Norwegian author Matias Faldbakken's new novel is a stubborn job. "Hills" describes the old Europe with endless traditions.
This novel can be read as a critique of consumption and globalization as chamber music, which regularly lacks the restaurant's restaurant set up in Oslo, carefully watched by a waiter. He describes what he sees and hears, the reader experiences a scene from only his point of view. The work of the book, which is divided into five parts, almost does not exist, while specific tensions emerge on nearly 240 pages.
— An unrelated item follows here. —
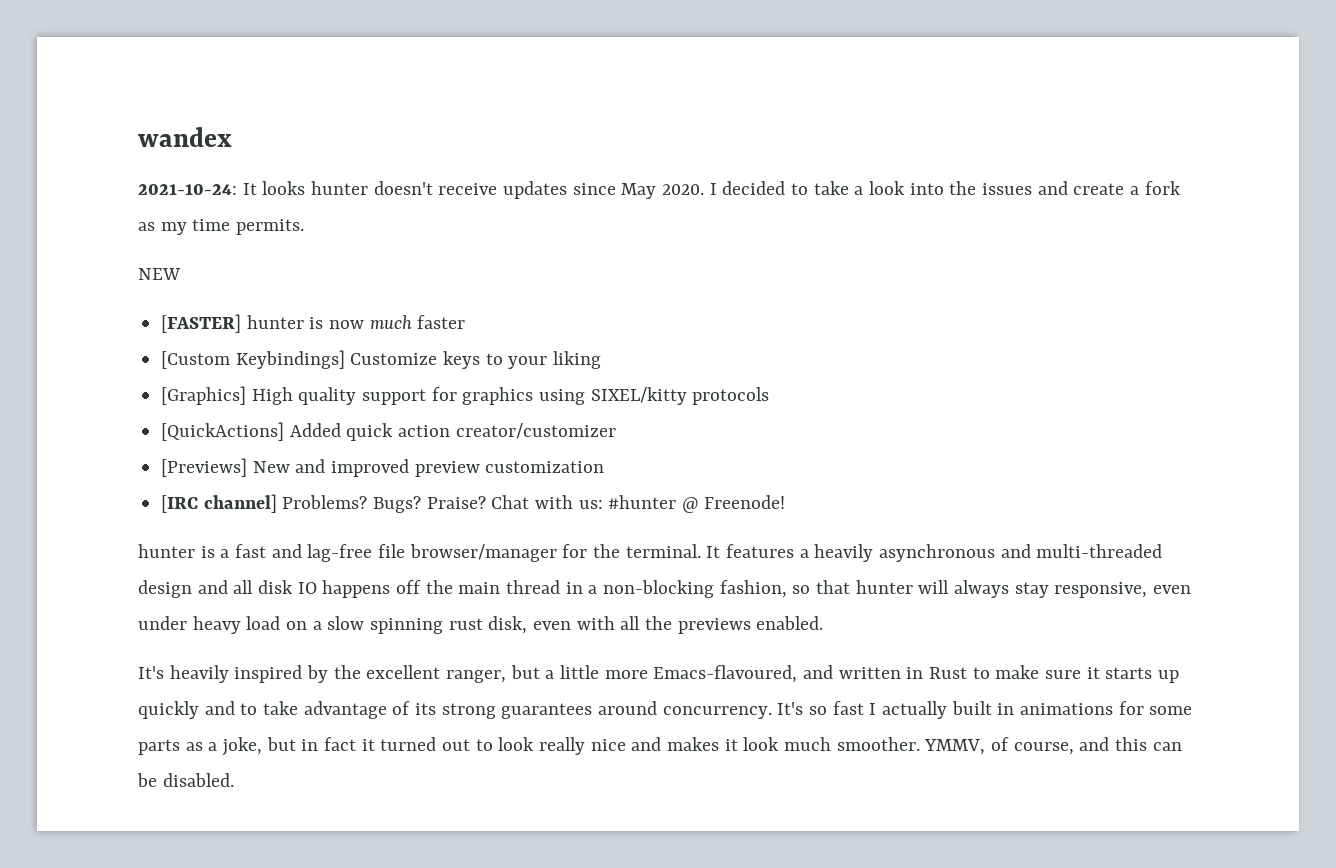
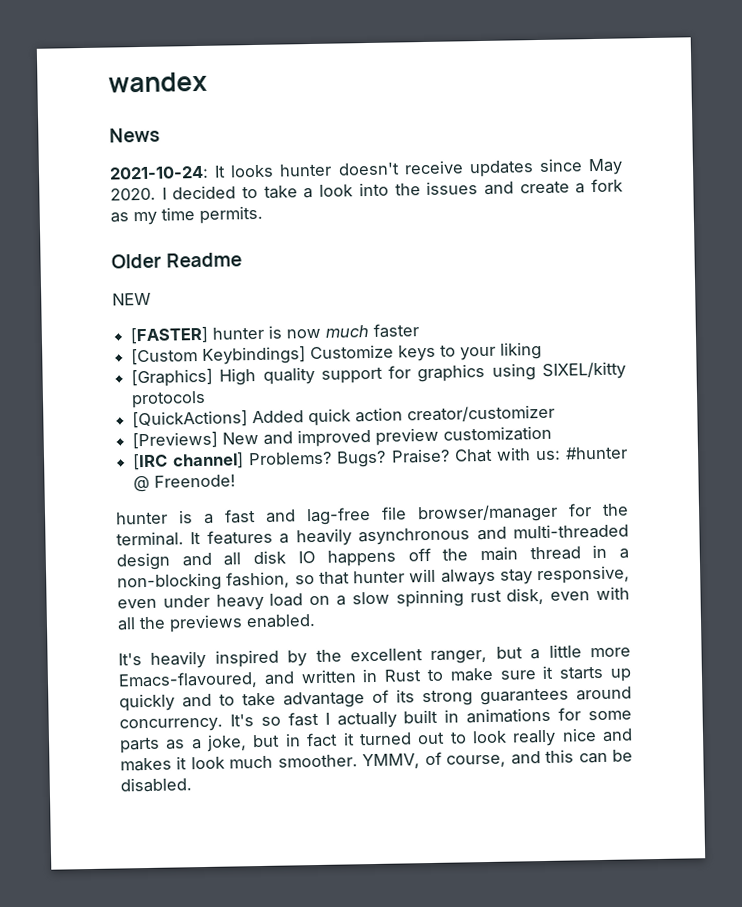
+ News
+ Older Readme

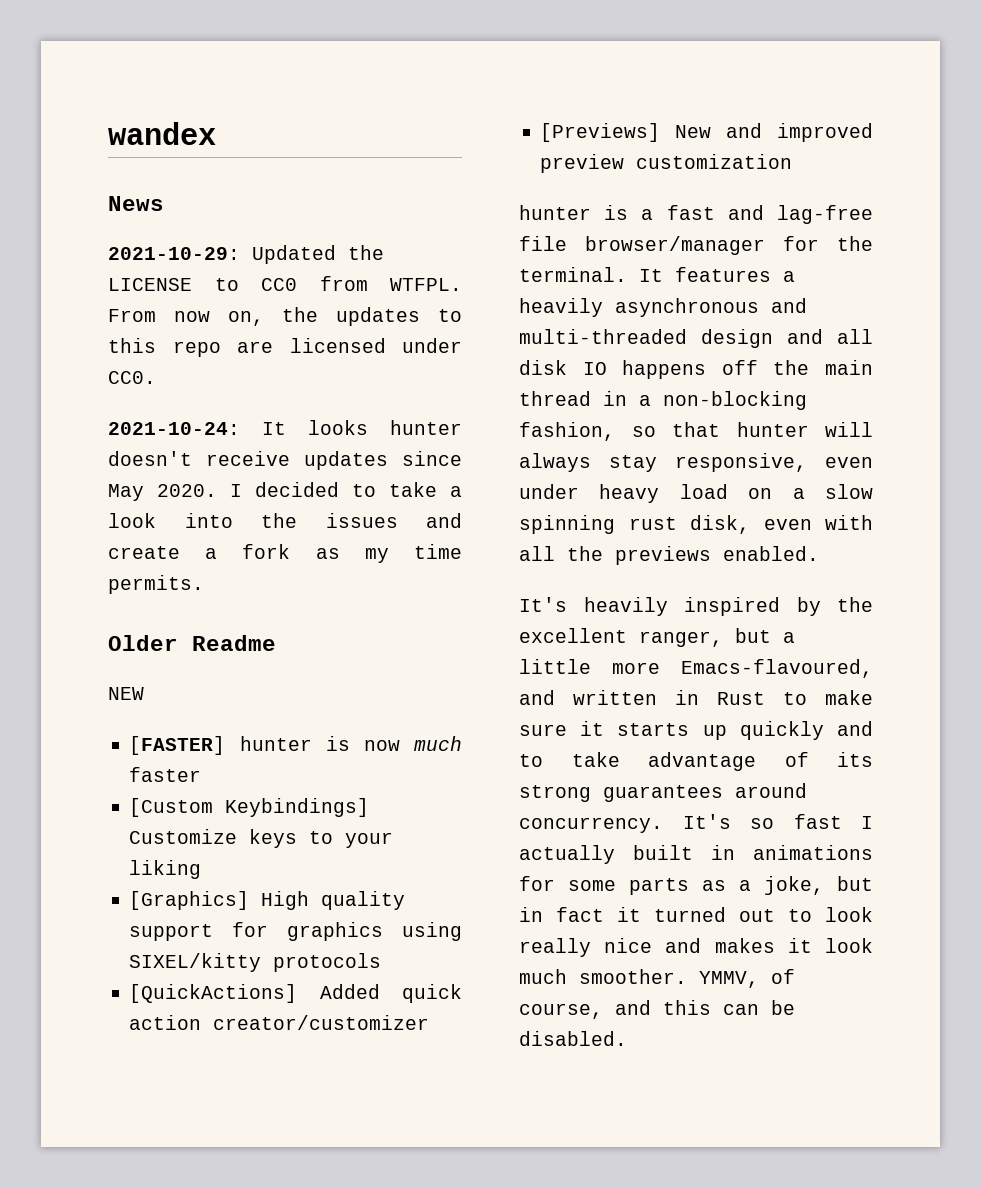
+ 2021-10-29: Updated the LICENSE to CC0 from WTFPL. From now on, the updates to this repo are licensed under CC0.
- [IRC channel] Problems? Bugs? Praise? Chat with us: #hunter @ Freenode!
Hills is a reputable company reminiscent of the 19th-century Vienna café, with roof over brass pipes, chandeliers, Art Nouveau mirrors, wall panels decorated with portraits and drawings, home pianist. Wine and food are kept in a maze-cellar, the kitchen walls are black with flamingos and resemble the wounded waiter. These detailed descriptions make the restaurant strange and gloomy, as well as an encapsulated microcosm surrounded by hostile outer world.
The unknown waiter is connected with customers, just like Graham, whom he calls only a pig, and others regularly return to the guests who use the restaurant as their living room. Rhytvins and rituals begin to appear when a mysterious young woman, whose storyteller is called "a kind of childbirth," appears. Waitress, 13 years old, The Hills, mix and want to regulate the processes. In the figure, he also wants to return to the old days when guests are still scandalous newspapers, not touching smartphones. He praises his wardrobe, its quality and longevity: "It's neither useful nor superfluous, just like in most cases these days."
An observer who is still desperate and described as extremely sensitive, inspired by the global transportation of goods, wears socks from the United States – "This place (…) is a condensation of broken objects." He is worried about the video from the Internet, and SMS and social media are terrible for him. Political slogans like Damascus and "Conditions in Great Britain," meaning Brexit, are the names of Balzac, Voltaire and Durer.
Faldbakken, a writer and artist born in 1973, is known for his extraordinary work, such as Scandinavian Misanthrope trilogy consisting of The Cocka Hola Company, Macht und Rebel and Unfun. In addition to small details, his new book is well written and entertaining, carefully reflects the thoughts and the nature of the waiter, strictly observed waitresses and hospitality. The text – translated from Norwegian Maximilian Stadler – but also works artificially and eventually the tension evaporates. Moreover, the criticism of a reckless and indifferent consumer society is nothing more than a new one.
– Matias Faldbakken: the mountains. Wilhelm Heyne Verlag Munich, 238 pages, 22 euros, ISBN 978-3-453-27190-6.